The code above implies that it loads the tests for the whole package -
so if test_suite is found in a package (the __init__.py) then we stop
recursing into the package. If test_suite is found in a module then we
use it for that module but continue searching the package / sub-packages.
(Note: I see below that you suggest controlling whether we recurse into
packages by having load_tests return two values. I think this is
starting to get overly complex for an initial version. See below for my
> def load_tests(standard_tests, module, loader):
> names = ["tests.test_" + name or name in
> names, module=module))
> # Do things to standard_tests here
> return standard_tests
> The second one removes all the machinery for choosing a loader (allows
> custom loader)
Why is test_suite not enough? test_suite allows you to use a custom
loader and anything you do in load_tests to reduce duplication could
also be done in test_suite.
My initial goal is to provide a simple system that works. Having the
test_suite protocol seems like it should be enough to allow for
customisation of module / package loading. Why not have test_suite take
a loader argument and the implementation of test_suite is free to use it
or ignore it.
> and loading the tests in the same module (means that
> trivial cases in modules which are just parameterising/customising tests
> become really simple).
> To fit well with discovery, I think that a hook should be able to
> locally control discovery.
> So I'd propose two things; a standard way of describing what discovery
> should look for without needing the list of include_pattern,
> exclude_pattern that may change in future. So perhaps:
> class DiscoveryRules:
> """Describes rules for discovery of tests."""

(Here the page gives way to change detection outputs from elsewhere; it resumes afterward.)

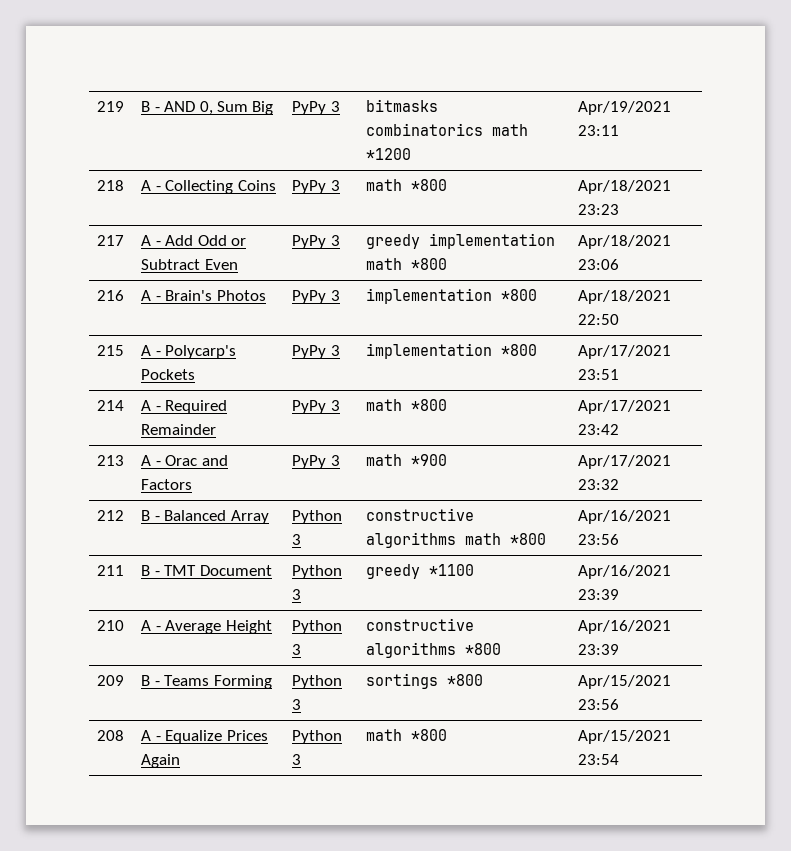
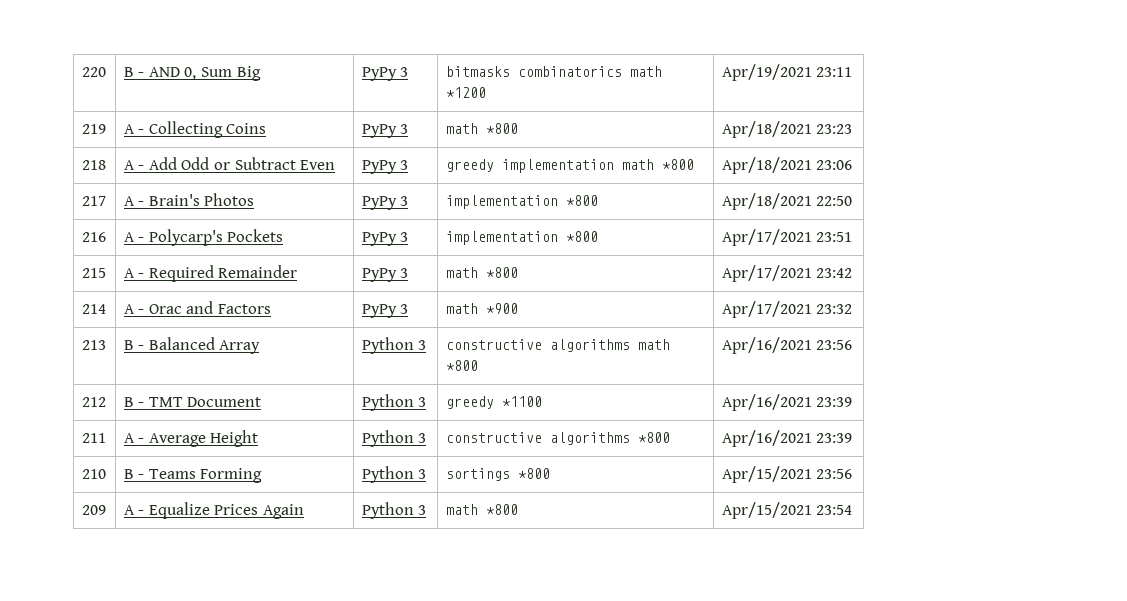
- 219 | B - AND 0, Sum Big | PyPy 3 | bitmasks combinatorics math *1200 | Apr/19/2021 23:11
+ 220 | B - AND 0, Sum Big | PyPy 3 | bitmasks combinatorics math *1200 | Apr/19/2021 23:11
- 218 | A - Collecting Coins | PyPy 3 | math *800 | Apr/18/2021 23:23
+ 219 | A - Collecting Coins | PyPy 3 | math *800 | Apr/18/2021 23:23
- 217 | A - Add Odd or Subtract Even | PyPy 3 | greedy implementation math *800 | Apr/18/2021 23:06
+ 218 | A - Add Odd or Subtract Even | PyPy 3 | greedy implementation math *800 | Apr/18/2021 23:06
- 216 | A - Brain's Photos | PyPy 3 | implementation *800 | Apr/18/2021 22:50
+ 217 | A - Brain's Photos | PyPy 3 | implementation *800 | Apr/18/2021 22:50
- 215 | A - Polycarp's Pockets | PyPy 3 | implementation *800 | Apr/17/2021 23:51
+ 216 | A - Polycarp's Pockets | PyPy 3 | implementation *800 | Apr/17/2021 23:51
- 214 | A - Required Remainder | PyPy 3 | math *800 | Apr/17/2021 23:42
+ 215 | A - Required Remainder | PyPy 3 | math *800 | Apr/17/2021 23:42
- 213 | A - Orac and Factors | PyPy 3 | math *900 | Apr/17/2021 23:32
+ 214 | A - Orac and Factors | PyPy 3 | math *900 | Apr/17/2021 23:32
- 212 | B - Balanced Array | Python 3 | constructive algorithms math *800 | Apr/16/2021 23:56
+ 213 | B - Balanced Array | Python 3 | constructive algorithms math *800 | Apr/16/2021 23:56
- 211 | B - TMT Document | Python 3 | greedy *1100 | Apr/16/2021 23:39
+ 212 | B - TMT Document | Python 3 | greedy *1100 | Apr/16/2021 23:39
- 210 | A - Average Height | Python 3 | constructive algorithms *800 | Apr/16/2021 23:39
+ 211 | A - Average Height | Python 3 | constructive algorithms *800 | Apr/16/2021 23:39
- 209 | B - Teams Forming | Python 3 | sortings *800 | Apr/15/2021 23:56
+ 210 | B - Teams Forming | Python 3 | sortings *800 | Apr/15/2021 23:56
- 208 | A - Equalize Prices Again | Python 3 | math *800 | Apr/15/2021 23:54
+ 209 | A - Equalize Prices Again | Python 3 | math *800 | Apr/15/2021 23:54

> def __init__(self, include_filter, exclude_filter):
> self.include_filter = include_filter
> self.exclude_filter = exclude_filter
> def load_tests(standard_tests, module, loader):
> """Customise the found tests for this module/package.
> :param standard_tests: The tests found by loader in this module
> :param module: The module object that tests are being loaded from.
> :param loader: The test loader being used to find and load tests.
> :return: A tuple (discover, test_suite) where:
> test_suite are the tests to use for this module.
> If module is not a package, the discover element is ignored.
> otherwise if discover is a DiscoveryRules instance or True then
> test discovery will proceed inside the package. Returning a
> DiscoveryRules instance allows control of the discovery within
> the package.
Here you are changing the suggested protocol above so that load_tests
allows individual *packages* to customize how discovery is done inside
them (it doesn't seem like that would make sense for a module as you
could then get multiple different contradictory rulesets within a single
Anyway, at this point we're getting beyond what I want to achieve with
an initial version. The test_suite protocol seems to allow modules and
packages to completely customize how tests are loaded from them. Don't
forget that they can also use their own DiscoveringTestSuite if they
want to change the filter rules.
So in summary +1 on the test_suite protocol (a callable taking a loader
as an argument) and -1 on load_tests and the more complex rules.
We can always add load_tests as a next step, whereas if we add it now we
are tied to forever remaining compatible with the API signature we choose.
> The primary point of this is scaling: To allow local description of how
> to discover tests without having to specify the loader.